The document, jointly issued by the Defence Advanced Research Projects Agency and the U.S. Air Force, says "recent military engagements in Bosnia,
Afghanistan and Iraq have underscored both the capabilities and limitations of United States air forces in terms of placing ordnance on military
targets."
A key limitation, it says, is diplomatic.
"The current and future international political environment severely constrains this country's ability to conduct long-range strike missions on high
value, time critical targets from outside" the continental United States.
This has left the United States reliant on its fleets of subsonic stealth bombers or long-range B-52 bombers, which must fly for many hours from their
home bases in the United States.
The end result, the Falcon bid document declares, has been a failure to hit high-value targets, especially deeply buried or hardened targets, in time,
and a "severe reduction in the tonnage of ordnance that can be placed on targets."
The Falcon document paints a picture of a 21st-century United States that needs to deter possible threats from anywhere on Earth, at any time, without
resorting to the threat of nuclear deterrence.
The ultimate aim is for a re-usable Hypersonic Cruise Vehicle -- an extraordinary gigantic space drone "capable of taking off from a conventional
runway and striking targets 9,000 nautical miles distant in less than two hours," while carrying a 5,400-kilogram payload of cruise missiles, bombs
and other munitions.
Such a space-bomber would not expect to fly until at least 2025, agency officials said.

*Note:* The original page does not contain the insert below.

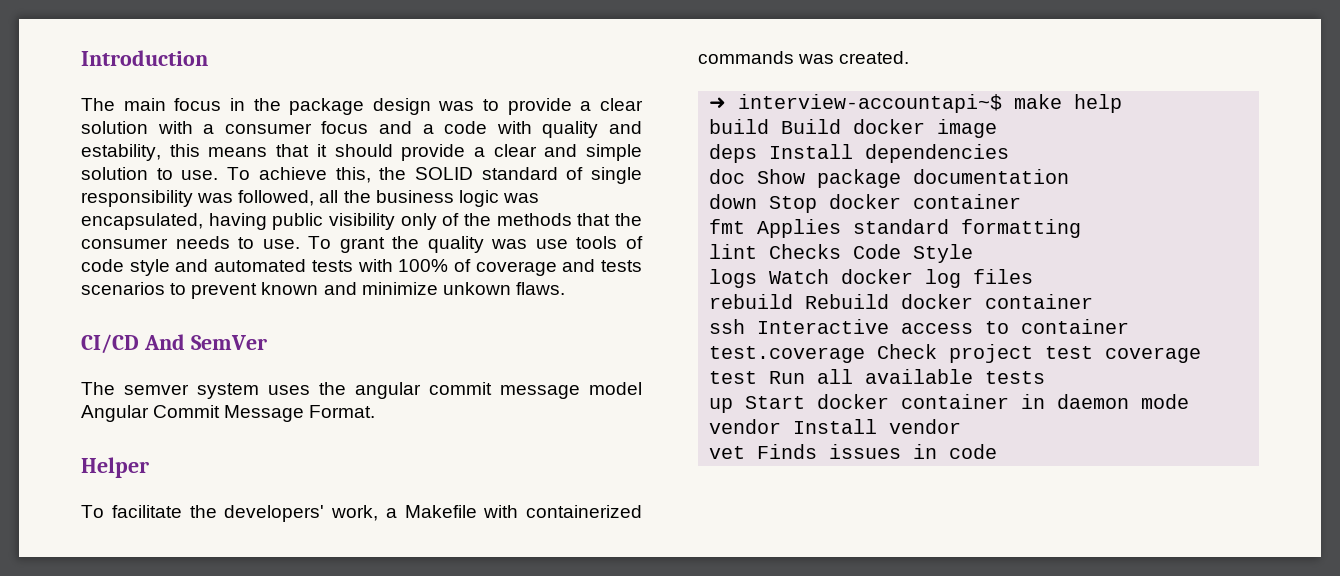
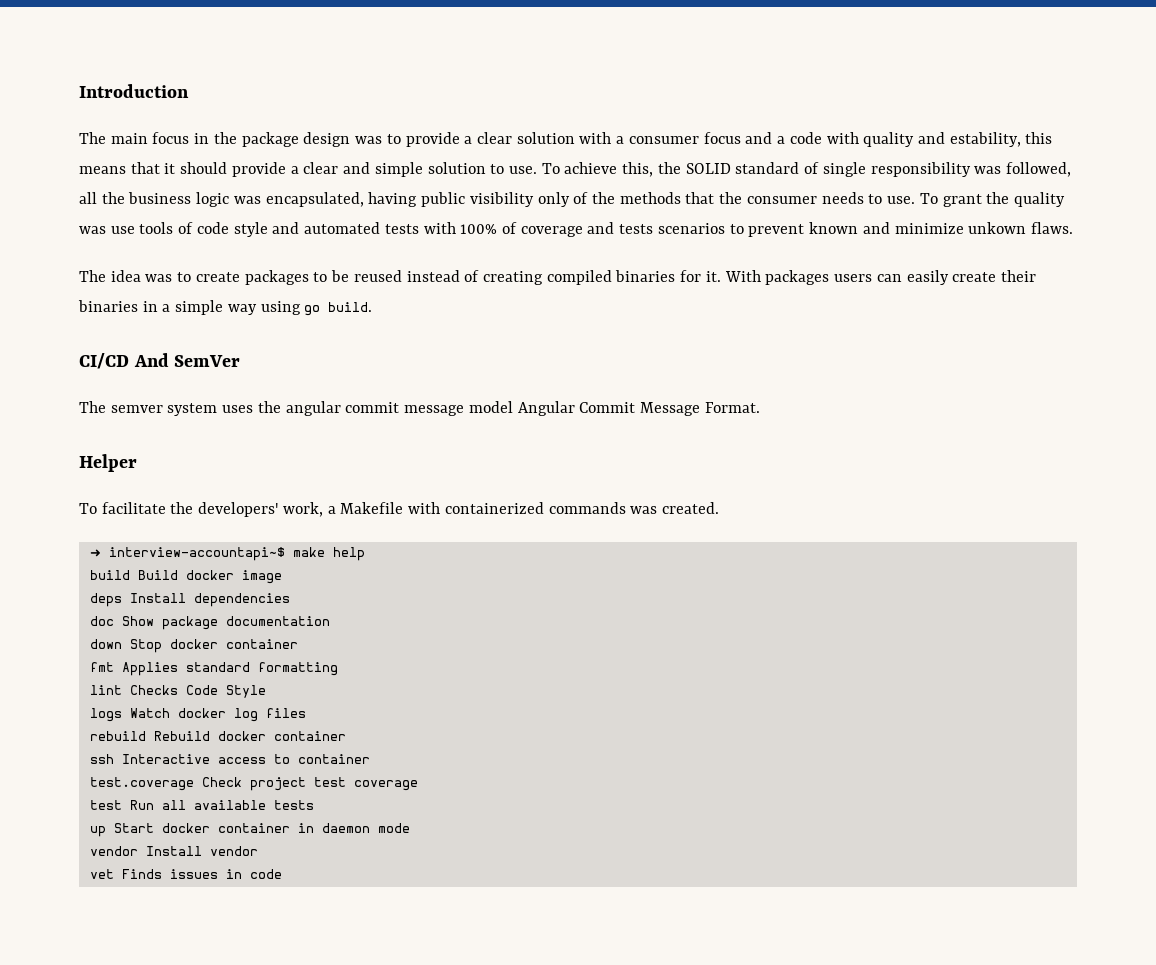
(565, 288) none -> [79,270,1036,285] [78,300,373,316] // The idea was to create packages to be reused instead of creating compiled binaries for it. With packages users can easily create their binaries in a simple way using go build.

But in the meantime, say by 2010, the agency wants a Common
Aero Vehicle: a small, unpowered, manoeuvrable, hypersonic glider carrying a mere 450 kilograms in munitions, that could be carried into orbit by a
rocket, before swooping back down to earth, its payload accelerated by gravity to astonishing speeds.
The U.S. quest for hypersonic technology goes back to the long-forgotten Copper Canyon project launched by Ronald Reagan in 1982.
It called for building an aerospace plane that would fly at 25 times the speed of sound, covering the distance between Washington and Tokyo in under
two hours by flying part of the trip in low orbit.
The aircraft was supposed to use an air-breathing ramjet engine, where thrust is created by water vapour ejected as a result of burning a mix of
liquid hydrogen and compressed hot air sucked in from outside into the combustion chamber.
Technical problems and cost overruns eventually forced the U.S. government to put the ambitious plan on the back burner.
But recent advances in propulsion technology and the availability of new materials have prompted the United States to dust off the old designs.
"I think that their conclusion from that exercise was that a Mach 12 suborbital air-breather might be within the realm of possibility," said John
Pike, director of GlobalSecurity.org, a Washington-area think-tank.
The Pentagon gave a hint of its new project on March 31, when Michael Wynne, the deputy undersecretary of defence, asked the Senate Subcommittee on
Emerging Threats for a US$150-million increase in funding for hypersonic strike capability.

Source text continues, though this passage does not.